Nuestro sacerdote aceptó aquella carga, no por interés, sino sólo por obedecer y por conducir al estado de perfección a aquellas sagradas Virgencitas y esposas de Jesucristo. Para llevar, pues, a cabo este su santo pensamiento, se mostró vigilantísimo Pastor, amorosísimo Padre y celosísismo Confesor en todas sus actuaciones, llevándolas a la perfección de la vida común que requería el estado monacal que profesaban; con una suavidad tan grande que, apartándolas verdaderamente de las cosas del mundo, unió sus corazones a Dios, con la extraordinaria frecuencia de Santos Sacramentos, de manera que por toda Roma se oía la buena fama de aquel Venerable Monasterio y sagradas Vírgenes. Lo que, después de Dios, se debe atribuir a la perfección de la vida de su Confesor, nuestro D. José; el cual, celebrando cada mañana con extraordinaria devoción, dedicando horas a la perfección de aquel sacrosanto Sacrificio de la Misa, demostraba cuánto ardor de caridad había en su corazón. Más aún, después de su feliz tránsito al cielo, me han dicho que, algunas veces, estaba allí hasta cinco y seis horas. Algunas Madres de dicho Monasterio, que han sobrevivido después de él, han dicho éstas y otras cosas de Nuestro Venerable D. José.

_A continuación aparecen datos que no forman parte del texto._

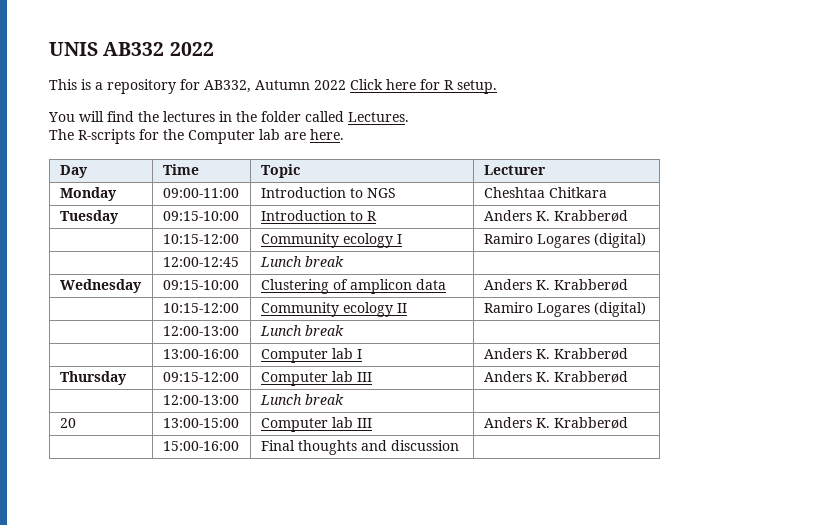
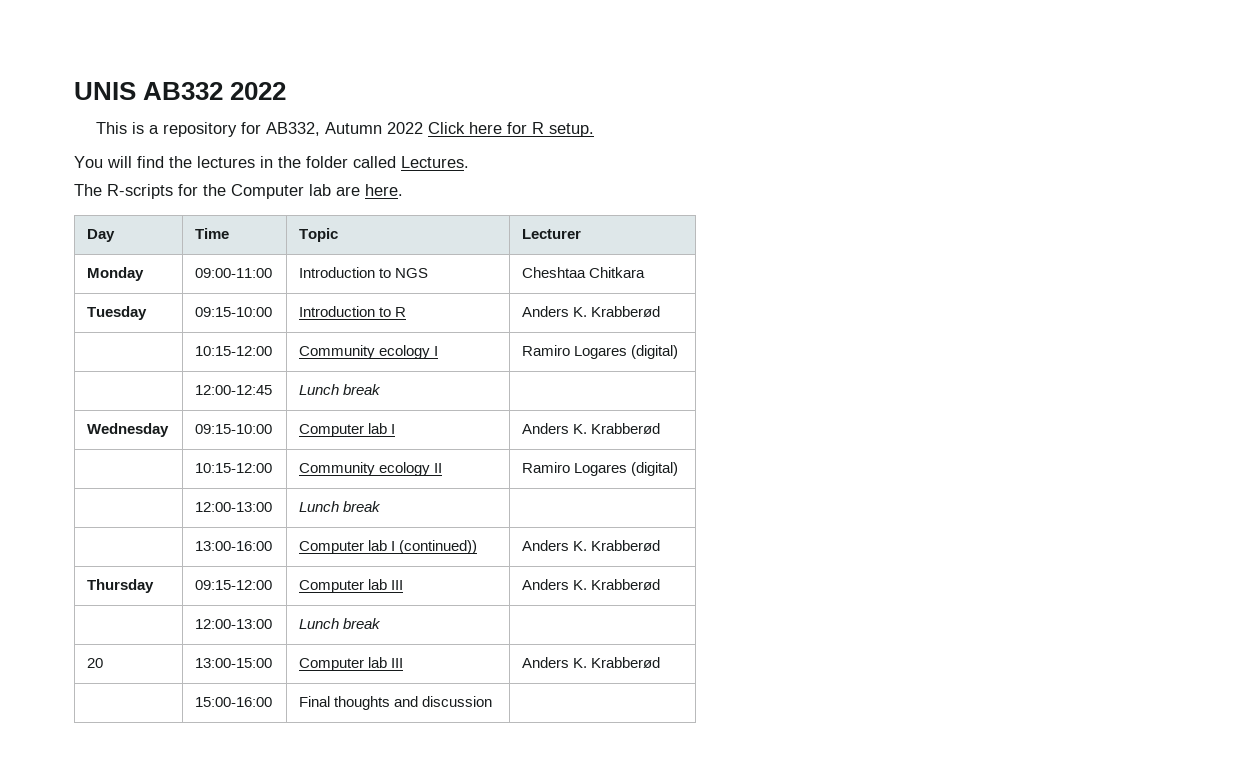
[260,279,446,294] Clustering of amplicon data -> [299,423,396,437] Computer lab I
(362, 354) none -> [399,540,478,554] (continued))

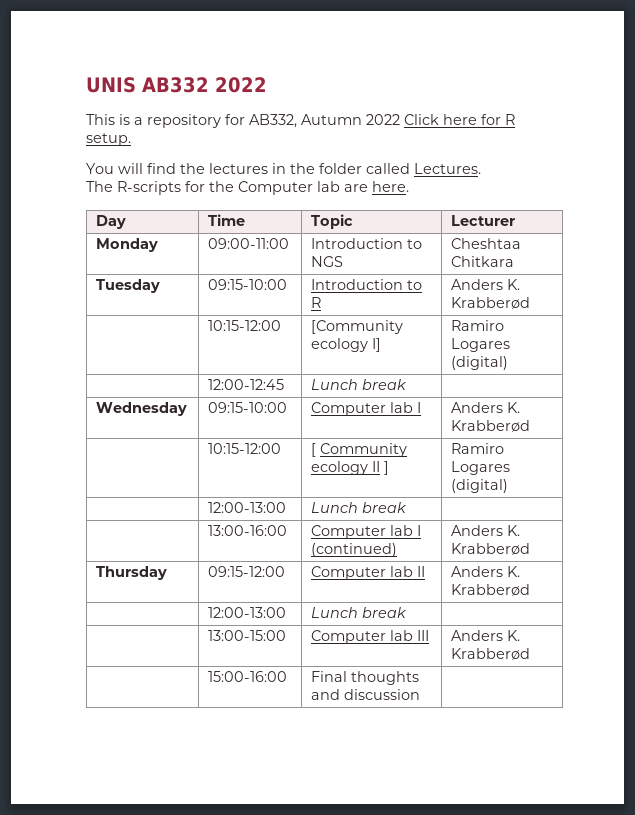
[299,345,439,359] Community ecology I -> [311,320,404,334] [311,338,382,352] [Community ecology I]
(273, 468) none -> [311,443,317,457] [
(443, 468) none -> [384,461,390,475] ]
[399,540,478,554] (continued)) -> [311,543,398,557] (continued)
[391,580,404,590] III -> [417,566,426,577] II
[87,658,104,668] 20 -> (408, 612) none

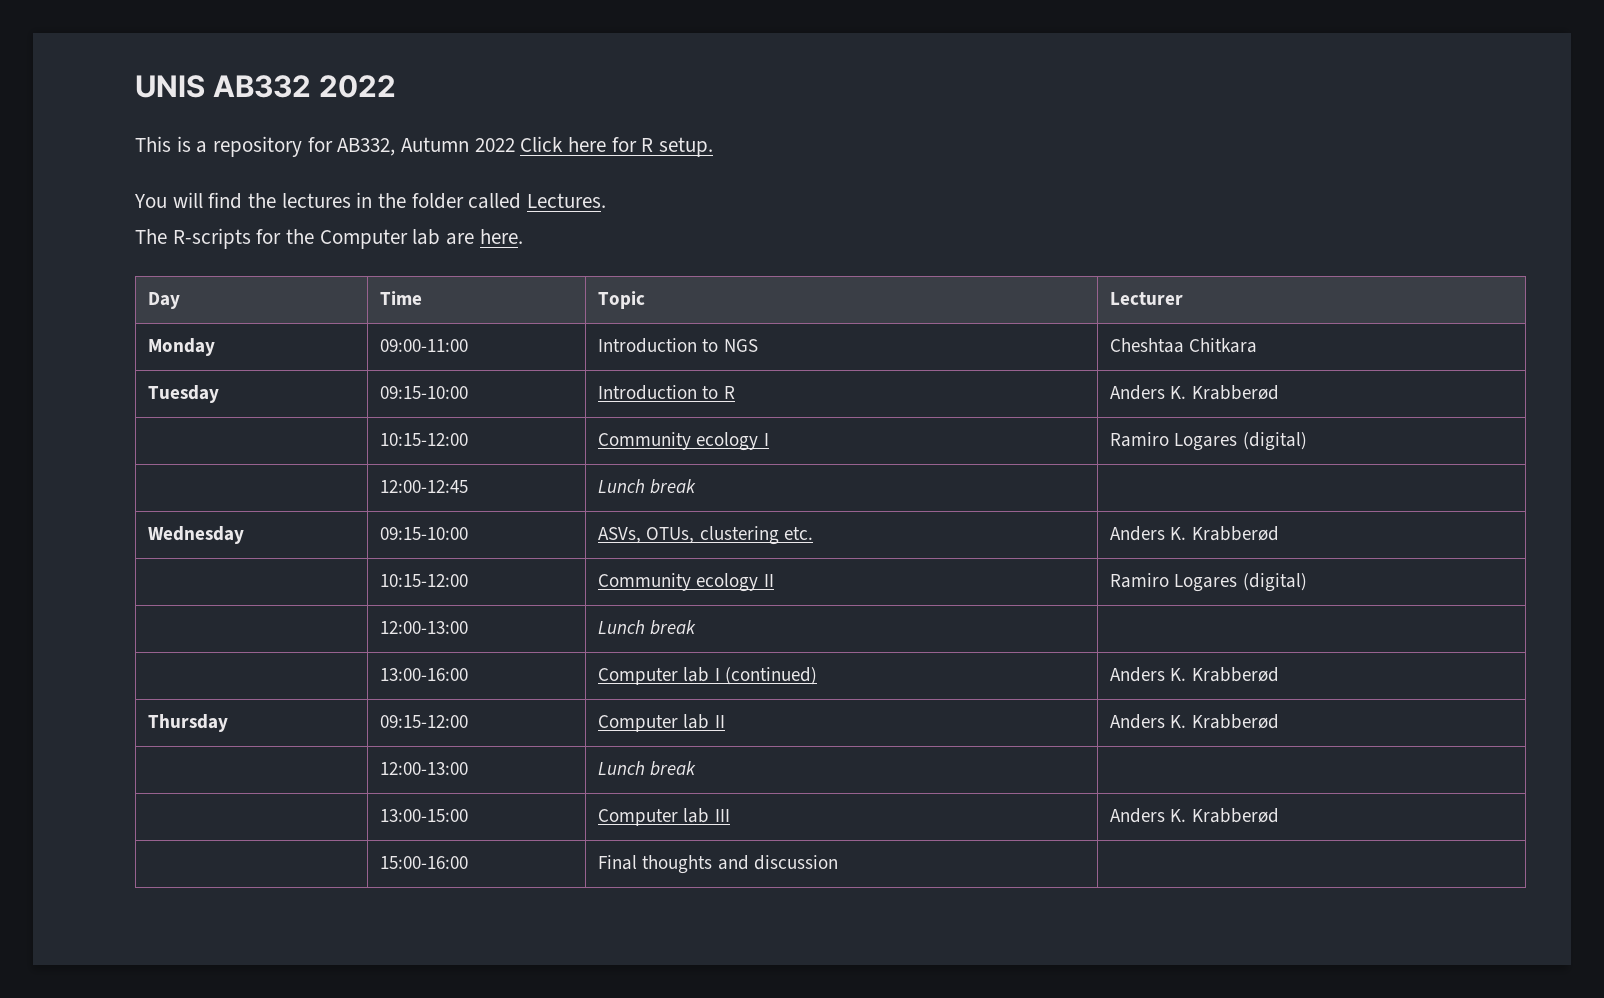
[311,320,404,334] [311,338,382,352] [Community ecology I] -> [598,432,769,451] Community ecology I
[311,402,422,416] [451,402,521,413] [451,420,531,432] [208,443,282,454] [311,443,317,457] Computer lab I | Anders K. Krabberød // | 10:15-12:00 | [ -> [598,526,813,545] [1110,526,1279,541] [380,574,469,587] ASVs, OTUs, clustering etc. | Anders K. Krabberød // | 10:15-12:00 |
[384,461,390,475] ] -> (774, 580) none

El Emmo. Cardenal Lanti, que ha estimado siempre mucho a nuestro Calasanz, después de algunos años de tener la protección del Monasterio de las Carmelitas Descalzas en Capo le Case, suplicó a nuestro Venerable Sacerdote que probara, asistiera y amaestrara a dichas Madres en el perfección y en la mortificación, particularmente a algunas que tenía en mucha estima, a fin de que no se fueran, engañadas por nuestro común enemigo. Les hizo con muy buen resultado esta caridad durante muchos años, con mucho provecho de aquéllas Esposas de Jesucristo. Pero como la Obra de las Escuelas Pías era la finalidad principal de nuestro D. José, tuvo que despedirse, con gran dolor de ellas, y con mucho agradecimiento de dicho Eminentísimo, que siempre le quedó agradecido y admirador.

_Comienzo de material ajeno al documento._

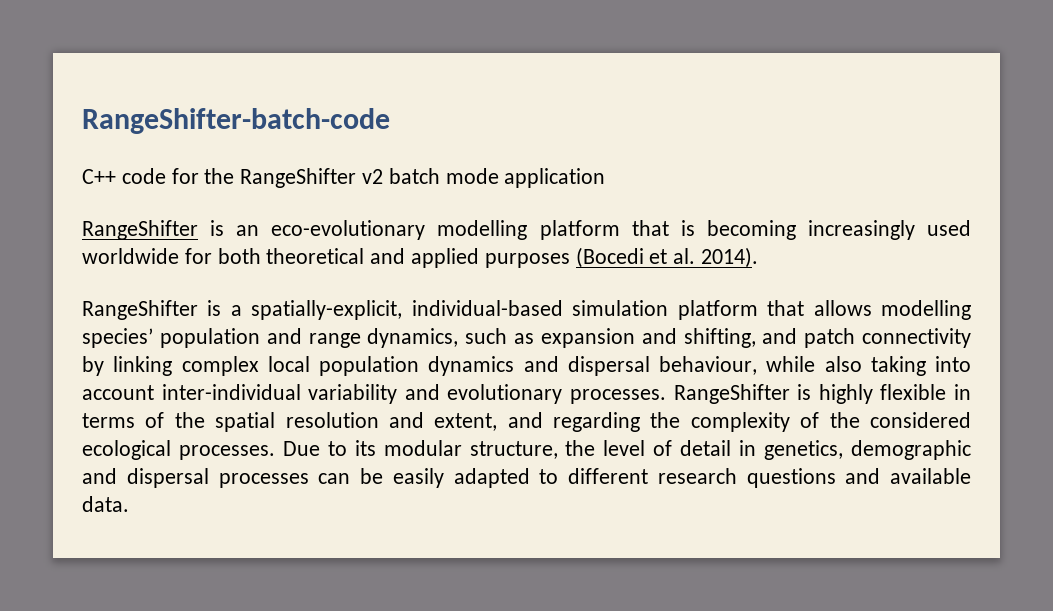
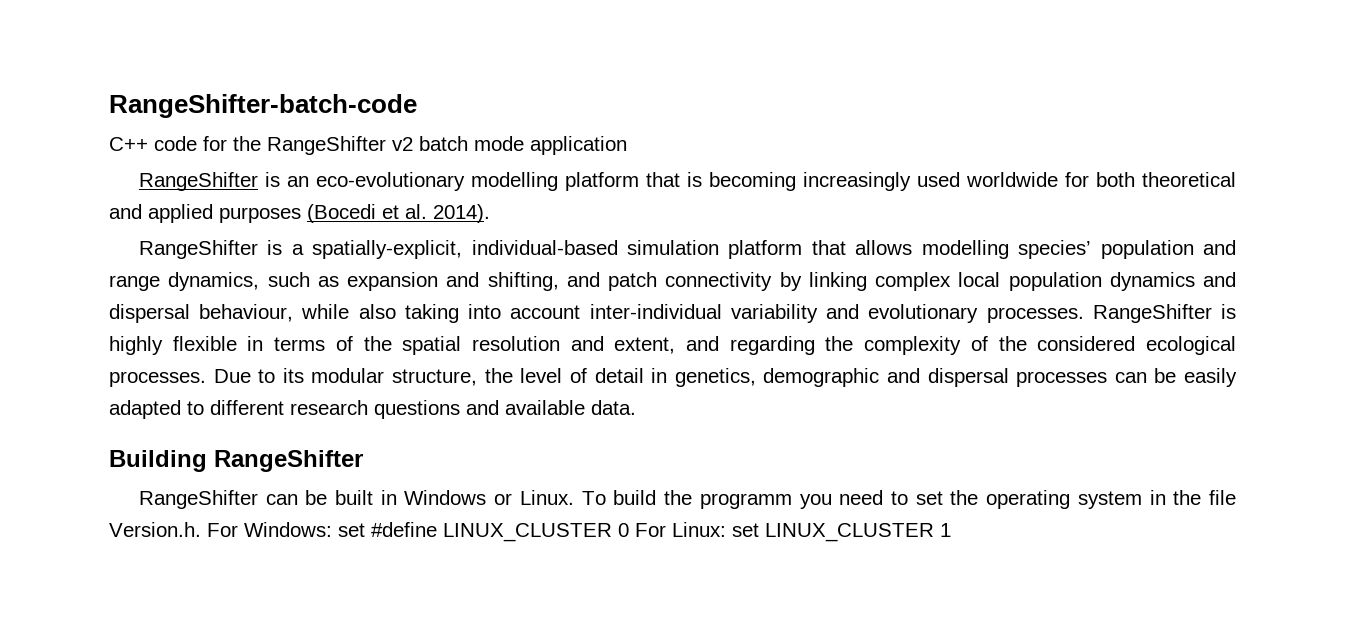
(129, 504) none -> [109,450,363,472] [138,490,1236,509] [109,522,951,542] // Building RangeShifter // RangeShifter can be built in Windows or Linux. To build the programm you need to set the operating system in the file Version.h. For Windows: set #define LINUX_CLUSTER 0 For Linux: set LINUX_CLUSTER 1

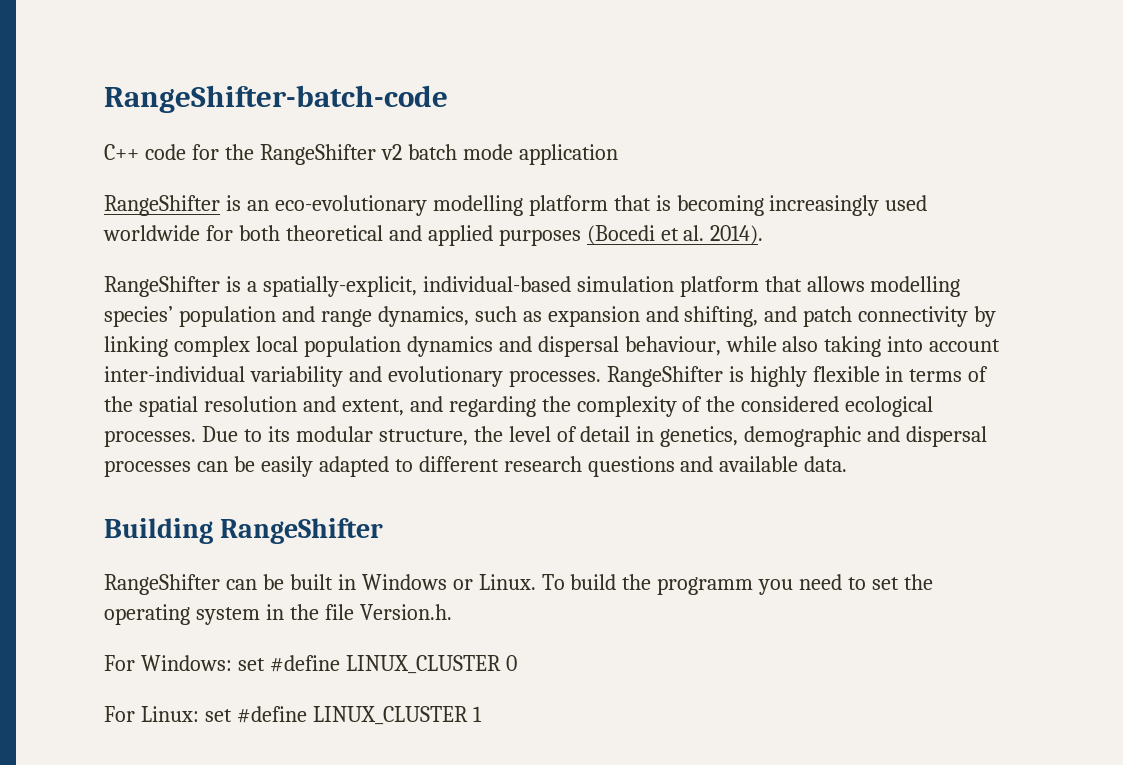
(201, 529) none -> (452, 612) //
(629, 530) none -> (517, 663) //
(759, 530) none -> [236,706,307,723] #define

Conocida por el Emmo. Cardenal Marco Antonio Colonna la insigne virtud y heroicas cualidades de nuestro D. José Calasanz, lo recibió como su gentilhombre, con título de Teólogo y Padre espiritual de toda su Casa; y ordenó al Príncipe, su sobrino, que al salir y retornar a palacio, fuera siempre a besar la mano de nuestro D. José. Durante el tiempo en que no habitaba en palacio de dicho Eminentísimo, aunque era de su Corte, residía en una pequeña habitación con un Canónigo español, que vivía en la Plaza de los Santos Apóstoles.
Volviendo una vez a casa, se encontró con que el Canónigo hablaba desde la ventana con una mujer que…la ventana daba al patio de su casa; y en cuanto fue visto por la mujer, dijo ésta: -“Suave, suave, Señor Canónigo, que viene el que no puede ver a las mujeres”. Como él no pudo hacer como si no lo hubiera visto, intentó salvarse por el medio que ella creyó que lo engañaría. Pero nuestro D. José respondió a la señora:
-“No dice bien, al contrario, yo la quiero bien, quien no la quiere a usted es el Señor Canónigo. Escúcheme y conocerá la verdad. Todos nosotros tenemos alma y cuerpo; y sin duda el alma es más noble que el cuerpo. Yo amo su alma, y quiero que sea buena Cristiana, devota, casta y toda santa; pero el señor Canónigo os ama de otro modo”. Bajó los ojos la mujer, y, no sabiendo qué decir, se retiró. Después, habiendo visto muestro Don José que la exhortación hecha al Señor Canónigo para dejar aquella mala práctica no fructificaba, dejó la susodicha habitación, y fue a vivir a otra parte. Esto me lo dijo nuestro Padre, a propósito de una reflexión que me hizo.